BRIEF: Restate word for word the lines of the records below, starting at the line that contains "[389,275,528,291] GraphQL backend" and ending at the line that contains "[389,362,598,378] Fully customisable", with both of those lines included and nothing else.

RECORDS TO USE START

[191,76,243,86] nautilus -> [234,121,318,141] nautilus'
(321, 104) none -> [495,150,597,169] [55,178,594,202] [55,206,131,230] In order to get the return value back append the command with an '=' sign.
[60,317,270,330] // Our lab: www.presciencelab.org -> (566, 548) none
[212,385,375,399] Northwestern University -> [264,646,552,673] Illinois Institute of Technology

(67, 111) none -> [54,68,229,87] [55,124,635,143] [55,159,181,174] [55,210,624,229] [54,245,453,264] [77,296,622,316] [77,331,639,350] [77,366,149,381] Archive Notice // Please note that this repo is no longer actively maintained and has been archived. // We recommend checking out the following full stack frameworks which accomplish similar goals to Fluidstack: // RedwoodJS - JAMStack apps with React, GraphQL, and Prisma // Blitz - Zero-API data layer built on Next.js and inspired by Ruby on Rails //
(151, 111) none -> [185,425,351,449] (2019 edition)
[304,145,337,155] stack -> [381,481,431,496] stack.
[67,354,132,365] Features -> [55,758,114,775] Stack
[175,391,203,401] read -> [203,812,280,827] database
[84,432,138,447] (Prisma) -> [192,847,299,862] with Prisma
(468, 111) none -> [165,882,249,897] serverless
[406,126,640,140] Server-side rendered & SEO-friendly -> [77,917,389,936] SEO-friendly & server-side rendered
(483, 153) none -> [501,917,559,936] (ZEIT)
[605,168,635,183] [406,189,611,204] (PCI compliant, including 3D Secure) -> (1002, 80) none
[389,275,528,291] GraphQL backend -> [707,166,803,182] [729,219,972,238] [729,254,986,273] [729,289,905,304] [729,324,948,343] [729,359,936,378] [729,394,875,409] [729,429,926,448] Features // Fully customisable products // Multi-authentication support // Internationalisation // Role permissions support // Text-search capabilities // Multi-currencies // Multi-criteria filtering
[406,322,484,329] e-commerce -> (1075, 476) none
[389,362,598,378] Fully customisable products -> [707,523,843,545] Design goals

RECORDS TO USE END
RECORDS TO USE START

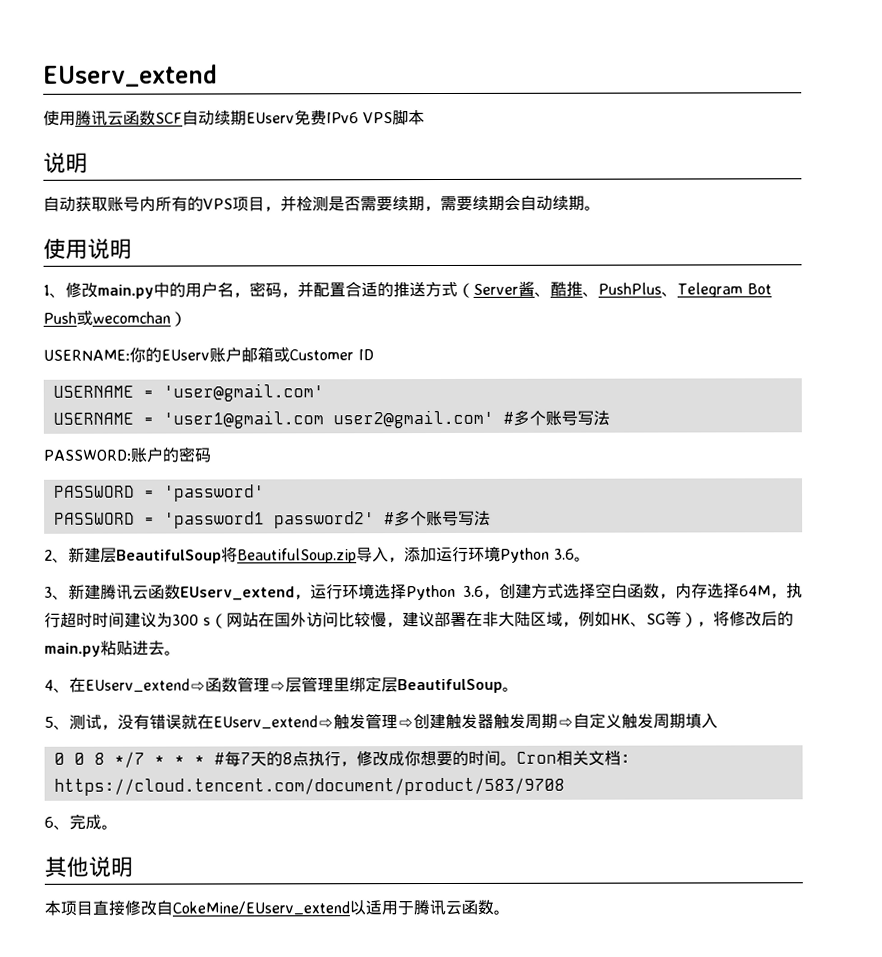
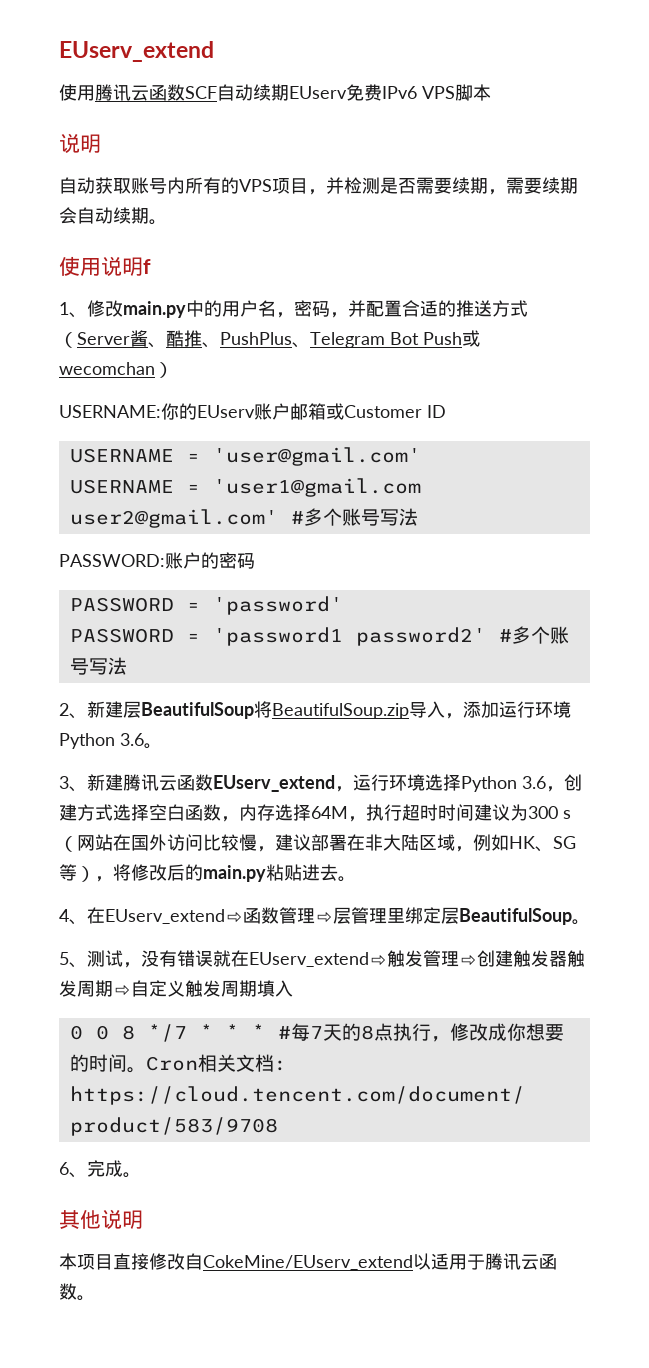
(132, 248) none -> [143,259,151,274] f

RECORDS TO USE END

PROBLEM SOLUTION:
[389,275,528,291] GraphQL backend -> [707,166,803,182] [729,219,972,238] [729,254,986,273] [729,289,905,304] [729,324,948,343] [729,359,936,378] [729,394,875,409] [729,429,926,448] Features // Fully customisable products // Multi-authentication support // Internationalisation // Role permissions support // Text-search capabilities // Multi-currencies // Multi-criteria filtering
[406,322,484,329] e-commerce -> (1075, 476) none
[389,362,598,378] Fully customisable products -> [707,523,843,545] Design goals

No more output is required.